Wpis z mikrobloga

@powaznyczlowiek: biedronka to jest taki syf sam w sobie, że ja nawet się ludziom nie dziwię, że im się nie chce odłożyć towaru na miejsce (no chyba, że odkładają jakiś nabiał czy coś innego co powinno być w lodówce)
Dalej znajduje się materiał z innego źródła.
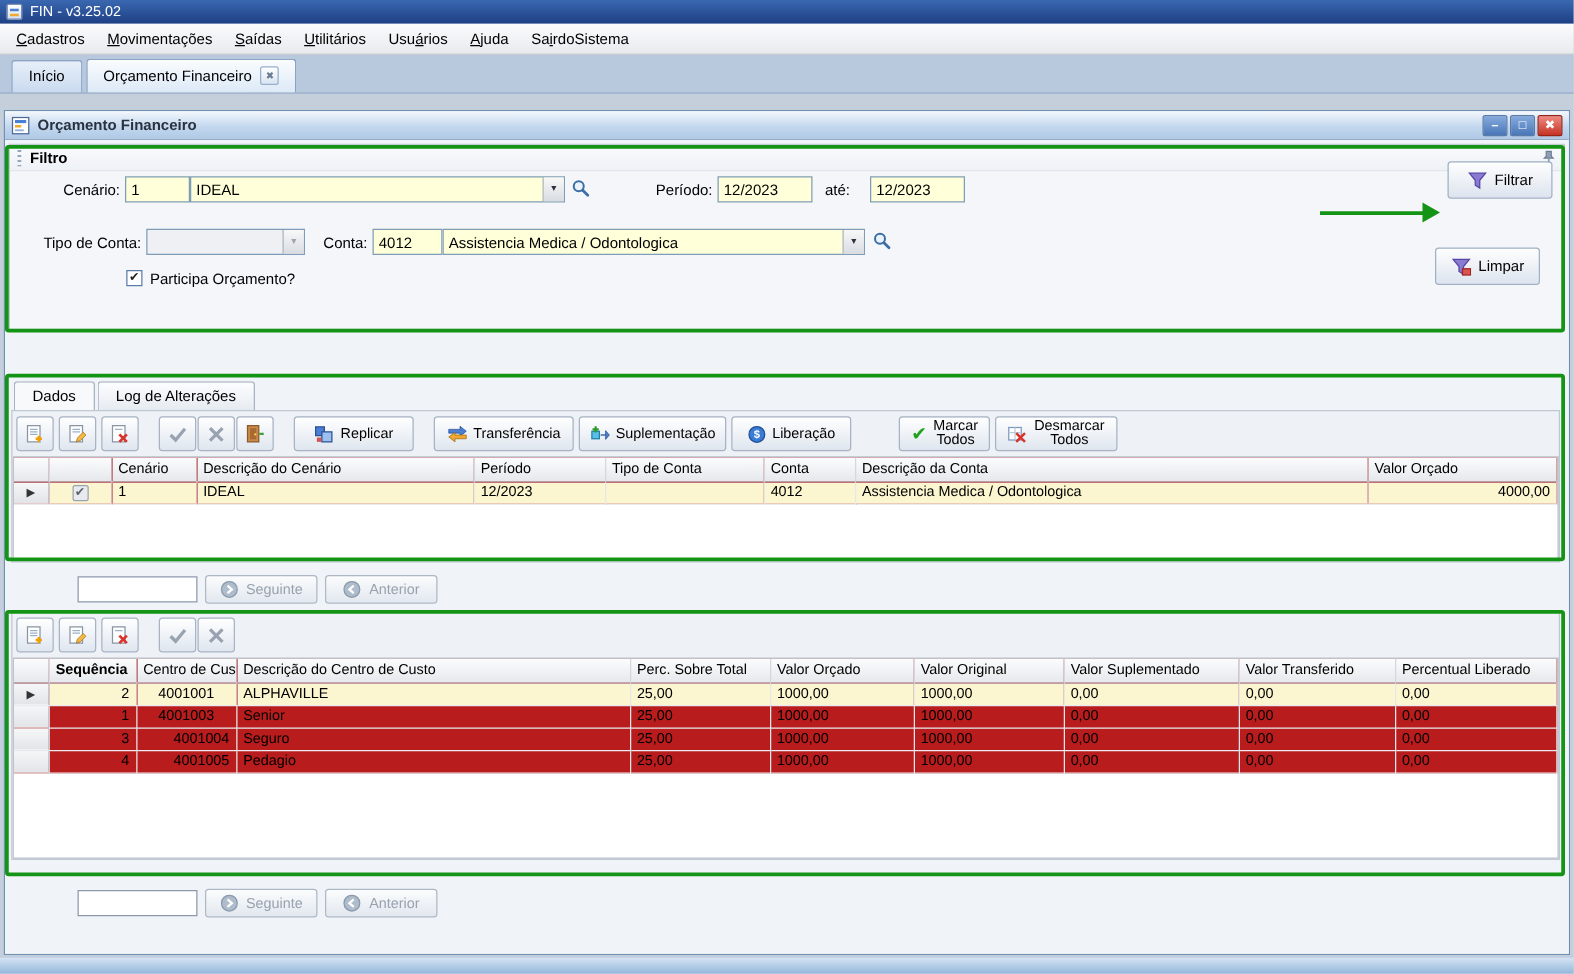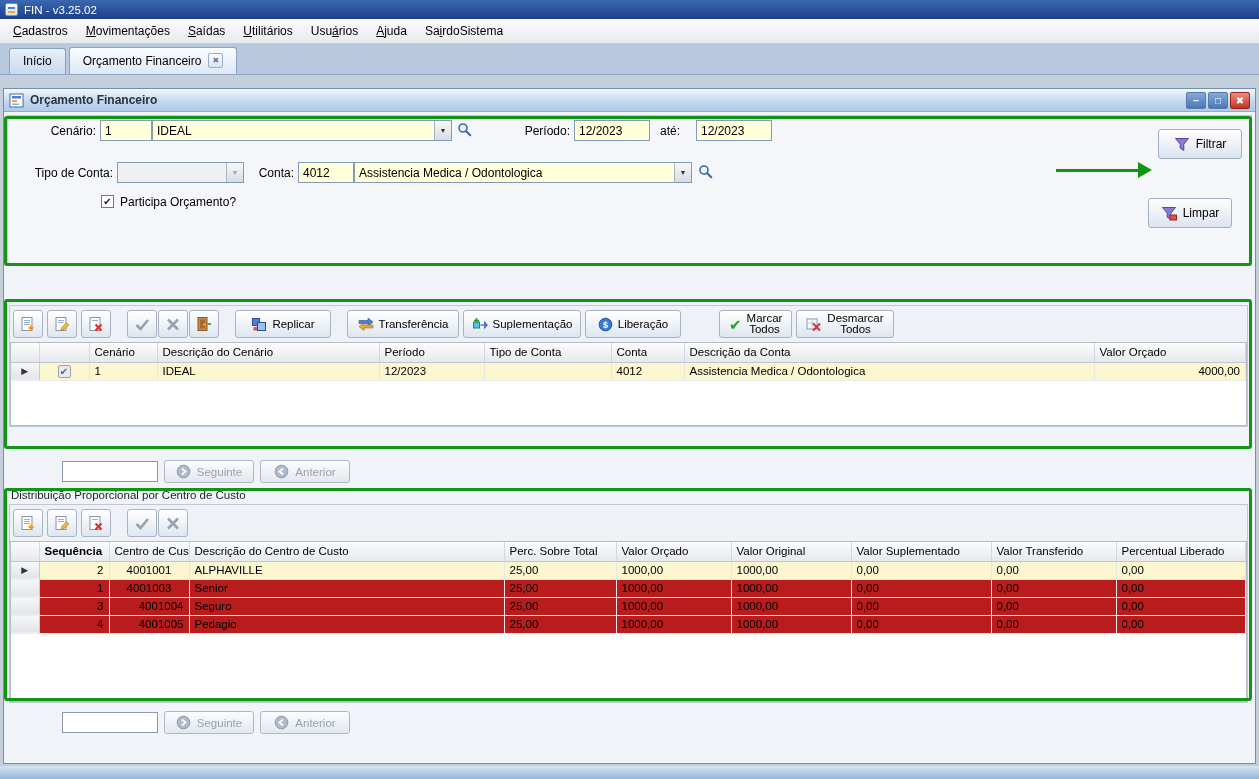--- a/index.html
+++ b/index.html
@@ -237,20 +237,30 @@
       <span>Orçamento Financeiro</span>
       <span class="win-buttons">
         <span class="win-btn">–</span>
         <span class="win-btn">□</span>
         <span class="win-btn close">✖</span>
       </span>
     </div>
     <div class="client">
 
       <div class="filtro">
+        <div class="filtro-header">
+          <span class="grip"></span>
+          <span>Filtro</span>
+          <span class="pin">
+            <svg width="12" height="13" viewBox="0 0 12 13">
+                <path d="M4 1h4v4l1.5 1.5h-7L4 5z" fill="#8fa0b4" stroke="#6e8098"></path>
+                <line x1="6" y1="7" x2="6" y2="12" stroke="#8fa0b4" stroke-width="1.5"></line>
+              </svg>
+          </span>
+        </div>
         <div class="filtro-body">
           <span class="flabel" style="left:16px;top:8px;width:72px;text-align:right">Cenário:</span>
           <input class="finput" style="left: 92px; top: 4px; width: 52px;" value="1">
           <div class="fcombo" style="left:144px;top:4px;width:300px">
             <span class="val">IDEAL</span>
             <span class="combo-btn">▼</span>
           </div>
           <span class="iconbtn" style="left:449px;top:6px">
             <svg width="15" height="15" viewBox="0 0 15 15">
                 <circle cx="6" cy="6" r="4" fill="#eaf2fb" stroke="#3a6ea5" stroke-width="1.6"></circle>
@@ -296,20 +306,28 @@
             <svg width="16" height="15" viewBox="0 0 16 15">
                 <path d="M1.5 1.5h13L9.8 7.2v6.3l-3.6-2.3V7.2z" fill="#8a7ad0" stroke="#5546a8"></path>
                 <rect x="9" y="9" width="6.5" height="5" fill="#d9534f" stroke="#a02622"></rect>
               </svg>
           </span>
           <span>Limpar</span>
         </button>
       </div>
 
       <div class="dados">
+        <div class="sec-tabs">
+          <div class="sec-tab active">
+            <span>Dados</span>
+          </div>
+          <div class="sec-tab">
+            <span>Log de Alterações</span>
+          </div>
+        </div>
         <div class="dados-box">
           <div class="toolbar">
             <button class="tbtn small">
                 <span style="display:flex">
                   <svg width="18" height="17" viewBox="0 0 18 17">
                     <rect x="3" y="1.5" width="10" height="13" fill="#fff" stroke="#8a94a4"></rect>
                     <line x1="5" y1="4.5" x2="11" y2="4.5" stroke="#9ab0c8"></line>
                     <line x1="5" y1="6.5" x2="11" y2="6.5" stroke="#9ab0c8"></line>
                     <line x1="5" y1="8.5" x2="11" y2="8.5" stroke="#9ab0c8"></line>
                     <path d="M12 9.5v5M9.5 12h5" stroke="#f0a000" stroke-width="2"></path>
@@ -478,21 +496,20 @@
               <svg width="15" height="15" viewBox="0 0 15 15">
                 <circle cx="7.5" cy="7.5" r="6.3" fill="#aebccb" stroke="#8a9aac"></circle>
                 <path d="M9 4.5l-3.5 3 3.5 3" fill="none" stroke="#fff" stroke-width="1.8"></path>
               </svg>
             </span>
           <span>Anterior</span>
         </button>
       </div>
 
       <div class="dist">
-        <div class="dist-title">Distribuição Proporcional por Centro de Custo</div>
         <div class="dados-box">
           <div class="toolbar">
             <button class="tbtn small">
                 <span style="display:flex">
                   <svg width="18" height="17" viewBox="0 0 18 17">
                     <rect x="3" y="1.5" width="10" height="13" fill="#fff" stroke="#8a94a4"></rect>
                     <line x1="5" y1="4.5" x2="11" y2="4.5" stroke="#9ab0c8"></line>
                     <line x1="5" y1="6.5" x2="11" y2="6.5" stroke="#9ab0c8"></line>
                     <line x1="5" y1="8.5" x2="11" y2="8.5" stroke="#9ab0c8"></line>
                     <path d="M12 9.5v5M9.5 12h5" stroke="#f0a000" stroke-width="2"></path>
Zawsze jestem chory jak muszę iść do biedry xD najgorzej że w okolicznym Lidlu robi się podobny burdel, bo konkurencyjna Biedronka ma 3 sklepy tak samo zasyfione, to po co mają się
@Skoorwol: ja całkiem niedawno w biedrze szukałem herbatników, patrzę na półce no #!$%@?, nie ma, ale co to? Pełna paleta jeszcze ostrzeczowana - herbatniki z brzegu, wygryw, ale nie, nie ten smak... tym sposobem włożyłem w tę paletę rękę do łokcia, żeby wyciągnąć 3 paczki xD
@powaznyczlowiek: Do tego podłoga, do której się przyklejasz po wejściu, smród padliny ze stojących kilka godzin produktów mięsnych poza obiegiem chłodniczym, #!$%@? palety blokujące przejście, zastawione wyjścia ewakuacyjne i brak obsługi kas samoosługowych. Jak rzadko muszę tam po coś pójść to jest to samo...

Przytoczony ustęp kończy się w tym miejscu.